- About this exercise
Starting at the line that contains "- 36. Linsley", set down each line exactly until the records end, keeping both ends and adding nothing.

Data items
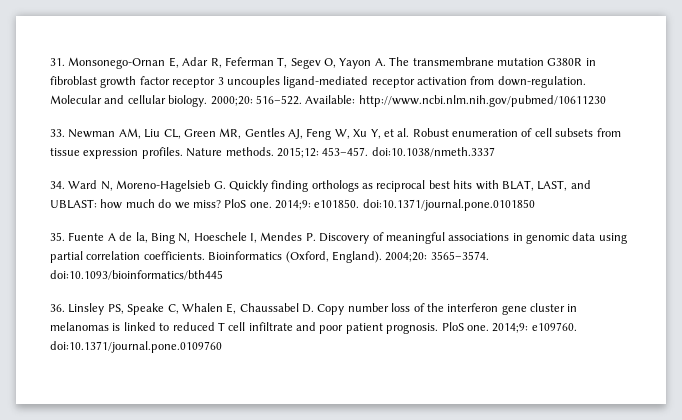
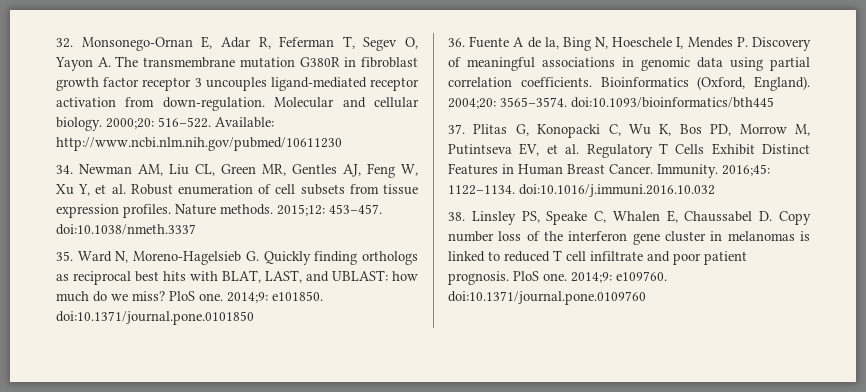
- 31. Monsonego-Ornan E, Adar R, Feferman T, Segev O, Yayon A. The transmembrane mutation G380R in fibroblast growth factor receptor 3 uncouples ligand-mediated receptor activation from down-regulation.
+ 32. Monsonego-Ornan E, Adar R, Feferman T, Segev O, Yayon A. The transmembrane mutation G380R in fibroblast growth factor receptor 3 uncouples ligand-mediated receptor activation from down-regulation.
- 33. Newman AM, Liu CL, Green MR, Gentles AJ, Feng W, Xu Y, et al. Robust enumeration of cell subsets from tissue expression profiles.
+ 34. Newman AM, Liu CL, Green MR, Gentles AJ, Feng W, Xu Y, et al. Robust enumeration of cell subsets from tissue expression profiles.
- 34. Ward N, Moreno-Hagelsieb G. Quickly finding orthologs as reciprocal best hits with BLAT, LAST, and UBLAST: how much do we miss?
+ 35. Ward N, Moreno-Hagelsieb G. Quickly finding orthologs as reciprocal best hits with BLAT, LAST, and UBLAST: how much do we miss?
- 35. Fuente A de la, Bing N, Hoeschele I, Mendes P. Discovery of meaningful associations in genomic data using partial correlation coefficients.
+ 36. Fuente A de la, Bing N, Hoeschele I, Mendes P. Discovery of meaningful associations in genomic data using partial correlation coefficients.
- 36. Linsley PS, Speake C, Whalen E, Chaussabel D. Copy number loss of the interferon gene cluster in melanomas is linked to reduced T cell infiltrate and poor patient prognosis.
+ 37. Plitas G, Konopacki C, Wu K, Bos PD, Morrow M, Putintseva EV, et al. Regulatory T Cells Exhibit Distinct Features in Human Breast Cancer. Immunity. 2016;45: 1122–1134. doi:10.1016/j.immuni.2016.10.032
+ 38. Linsley PS, Speake C, Whalen E, Chaussabel D. Copy number loss of the interferon gene cluster in melanomas is linked to reduced T cell infiltrate and poor patient prognosis.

- Answer area
- 36. Linsley PS, Speake C, Whalen E, Chaussabel D. Copy number loss of the interferon gene cluster in melanomas is linked to reduced T cell infiltrate and poor patient prognosis.
+ 37. Plitas G, Konopacki C, Wu K, Bos PD, Morrow M, Putintseva EV, et al. Regulatory T Cells Exhibit Distinct Features in Human Breast Cancer. Immunity. 2016;45: 1122–1134. doi:10.1016/j.immuni.2016.10.032
+ 38. Linsley PS, Speake C, Whalen E, Chaussabel D. Copy number loss of the interferon gene cluster in melanomas is linked to reduced T cell infiltrate and poor patient prognosis.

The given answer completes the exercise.